Forgive me for coming across as very “self-helpy” in this post. Occasionally (usually), because I teach at a university, I write to respond to actual problems I see right before my eyes, rather than just to political concerns. Maybe one or two people will find this helpful, even though it doesn’t cover every facet of the issue it’s addressing.
Disclaimers aside, though, it’s an amazing and unsettling fact that most people I know do not want to be unconditionally happy. They want to be happy when they’re in a relationship or when they’re not, or when they have their dream job or when they are the picture of perfect health. Most people attach a great deal of their happiness to some form of success: in relationships, in their studies/careers, in the high opinions that others have of them or should have of them. And this results in insisting that happiness is always somewhere else but never here. It is always predicated upon some if but never a state of mind or being. There is, in short, a stubborn resistance to joy, which is expressed as its reverse. Saying “I just want to be happy” can be accompanied by the actions and thoughts that sabotage the very possibility of happiness. This probably happens unconsciously, but it happens nonetheless.

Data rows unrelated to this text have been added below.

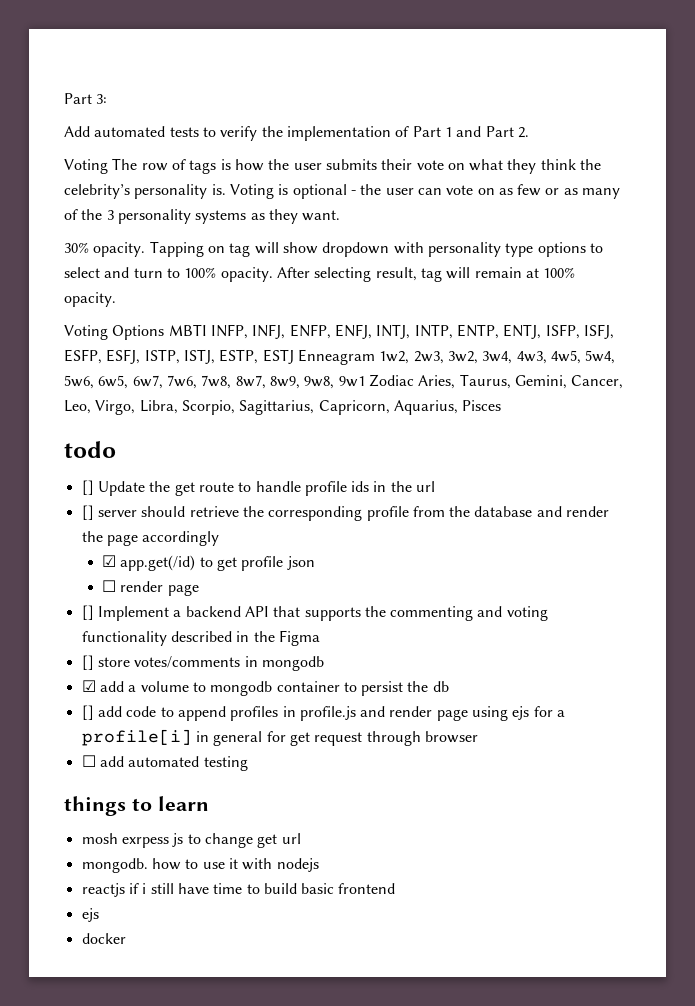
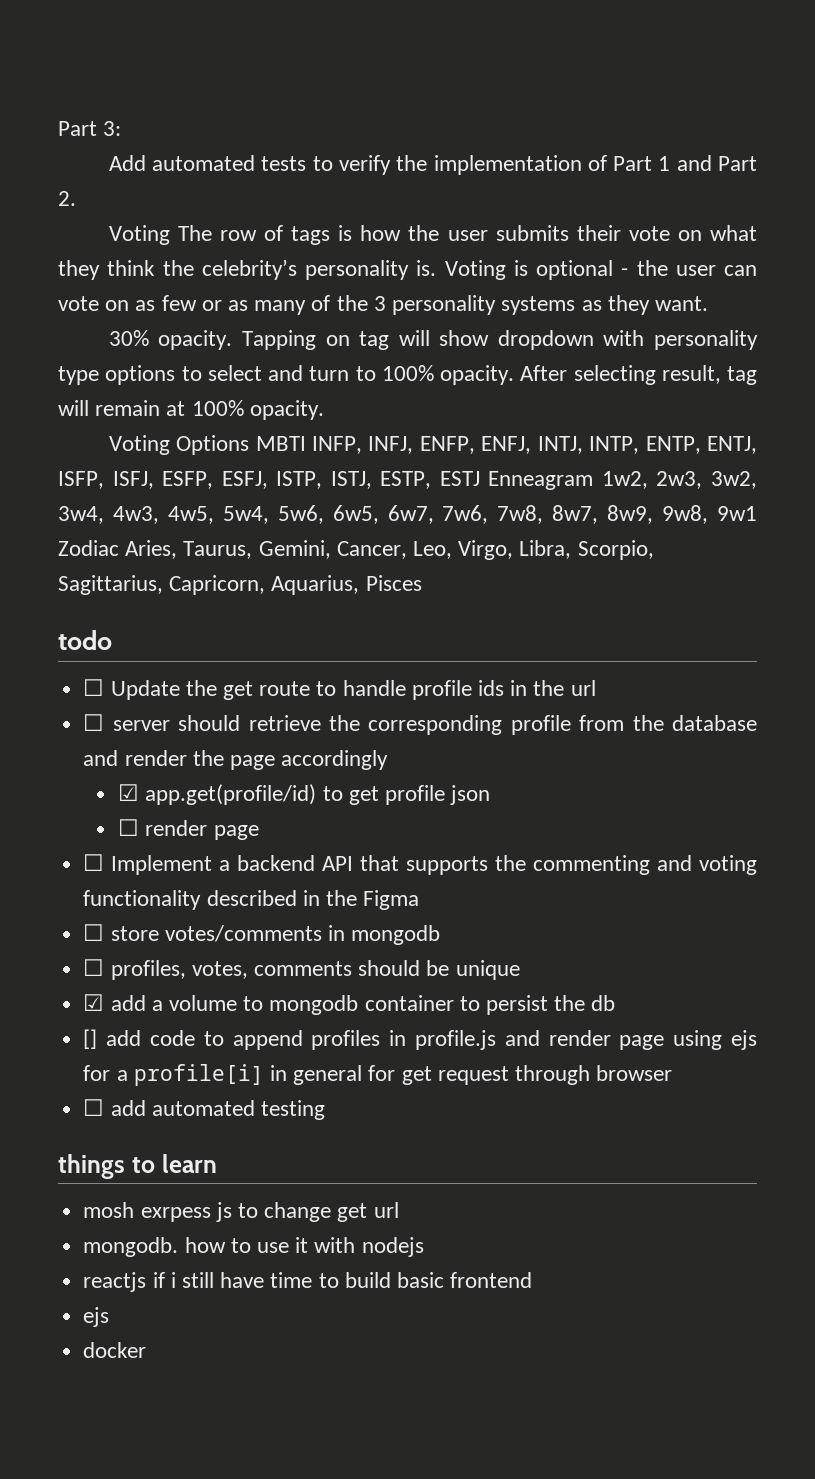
[81,480,94,495] [] -> [83,679,105,696] ☐
[81,505,94,520] [] -> [83,714,105,731] ☐
[120,555,196,571] app.get(/id) -> [145,784,317,805] app.get(profile/id)
[81,605,94,620] [] -> [83,854,105,871] ☐
[81,655,94,670] [] -> [83,924,105,941] ☐
(324, 663) none -> [83,959,520,980] // ☐ profiles, votes, comments should be unique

I locate the problem in a little thing called “ego.” I’m using the term in its common rather than Freudian sense. The ego is the “container” of the self—it is the sense of self-worth, self-esteem and self-importance that people mistake for being their true identity. It is the false self. (The true self is something like the soul, which I’m not going to go into much here, but I do presume—against an enormous body of bad modernist metaphysics—that it is a real thing).

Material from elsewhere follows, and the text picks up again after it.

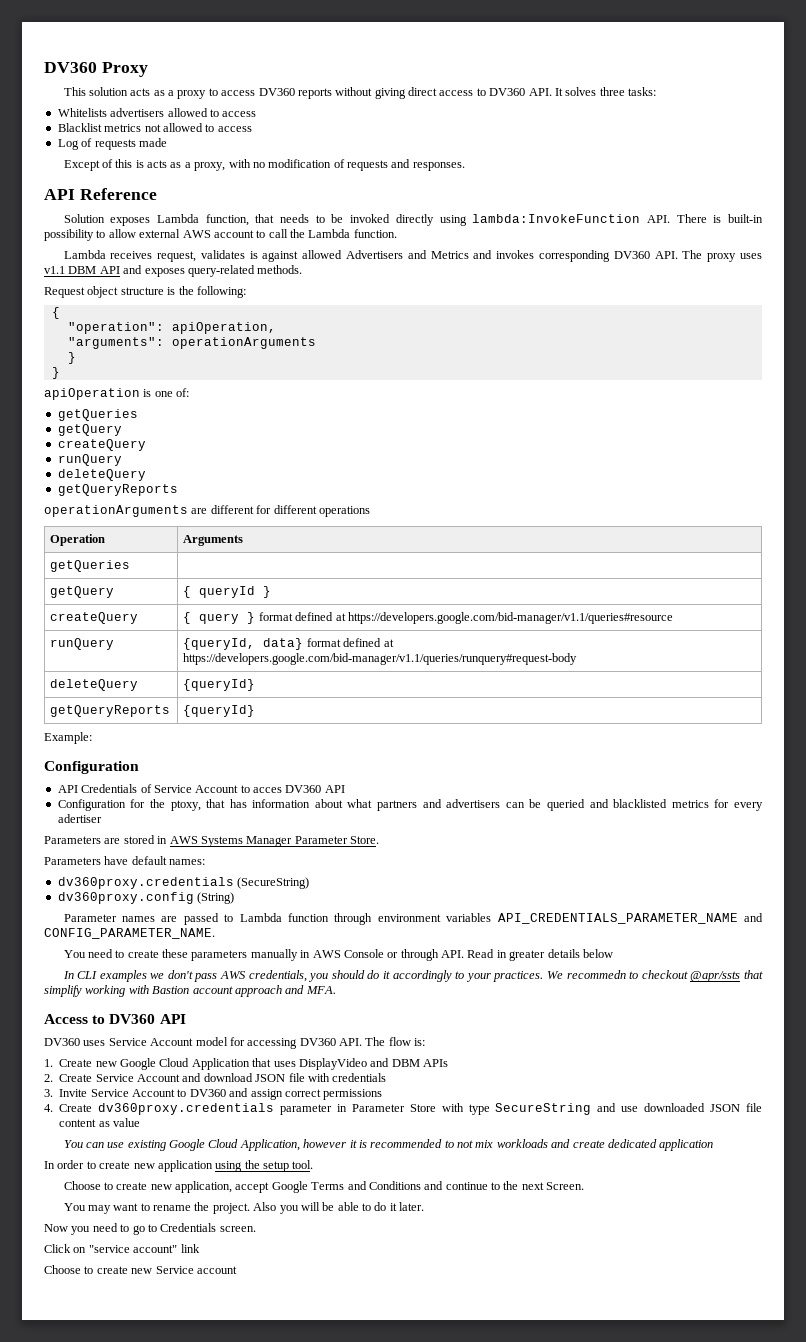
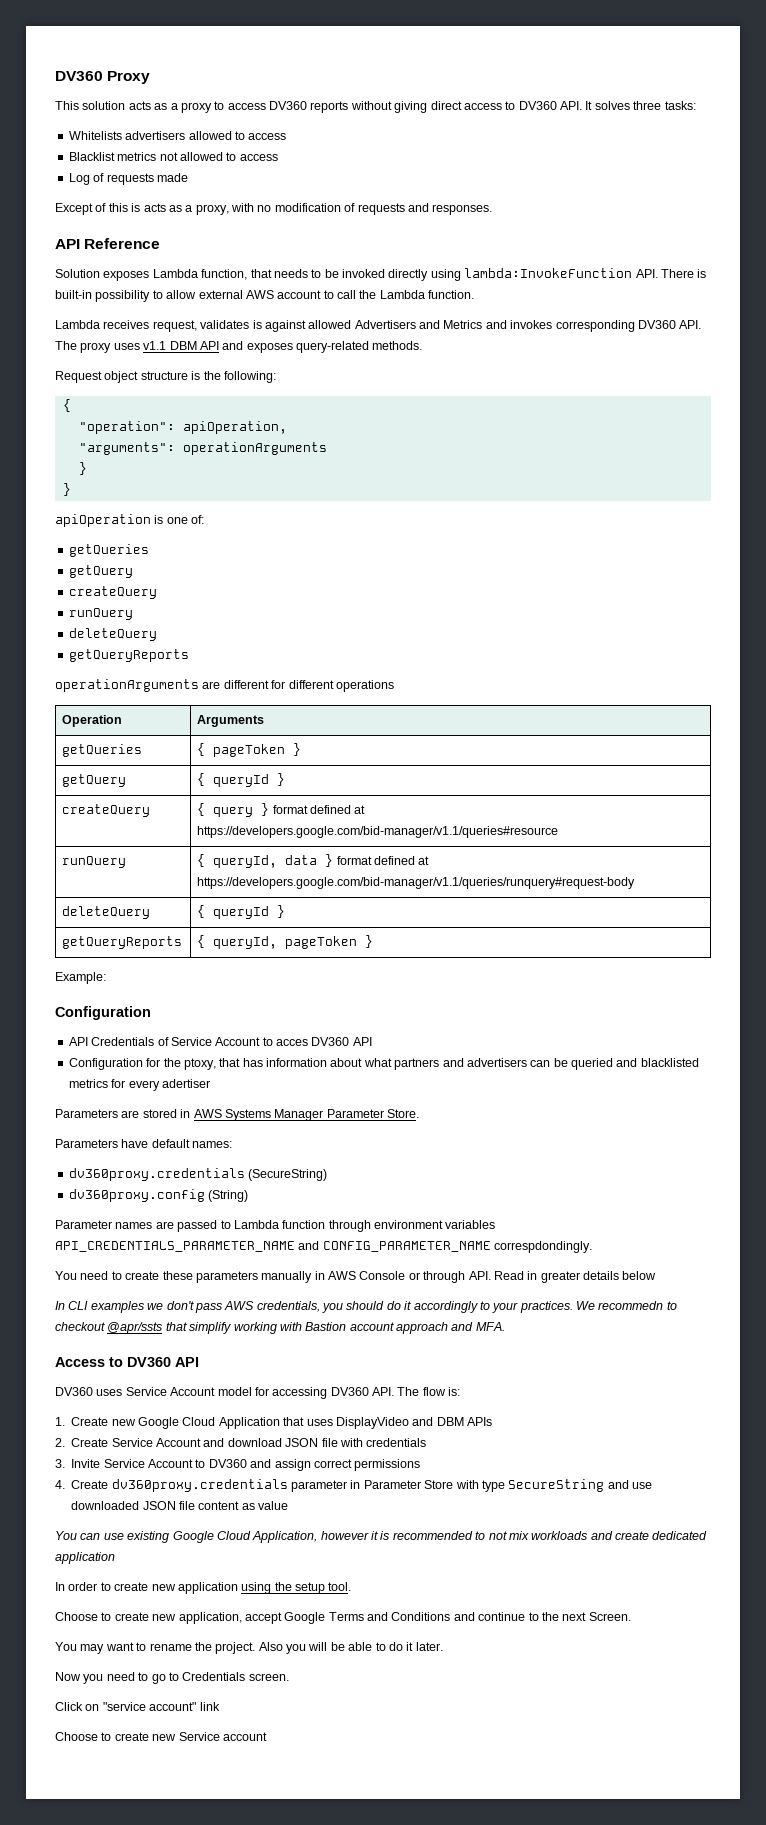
(131, 566) none -> [197,743,302,757] { pageToken }
[183,638,304,650] {queryId, data} -> [197,854,334,868] { queryId, data }
[183,679,256,691] [50,705,171,717] [183,705,256,717] {queryId} // getQueryReports | {queryId} -> [197,905,286,919] [62,936,183,949] [197,935,374,949] { queryId } // getQueryReports | { queryId, pageToken }
[44,928,215,939] CONFIG_PARAMETER_NAME. -> [322,1241,593,1253] CONFIG_PARAMETER_NAME correspdondingly.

The false self, the ego, is pretty easy to locate it. It’s in the labels that people give to themselves (“I am athis or a that“) and in the emotional reactions they have to petty and insignificant things like when someone cuts them off in traffic or if they ordered a salad with fries and ended up with only the salad. Ego is easily offended, hurt, belittled. It is a terribly fearful thing. And this is because ego is ever expanding. Large things are always vulnerable. It’s easier, for instance, to shoot an elephant than a rat. It’s the large things that are really the weak things. Empires crumble faster than families. A bird is swift because a bird is light. A boulder falls because it’s big and heavy.
Chesterton calls this ever-spreading ego phenomenon “panegotism”—the idea is that ego can grow out of proportion with reality, and when this happens, you have misery.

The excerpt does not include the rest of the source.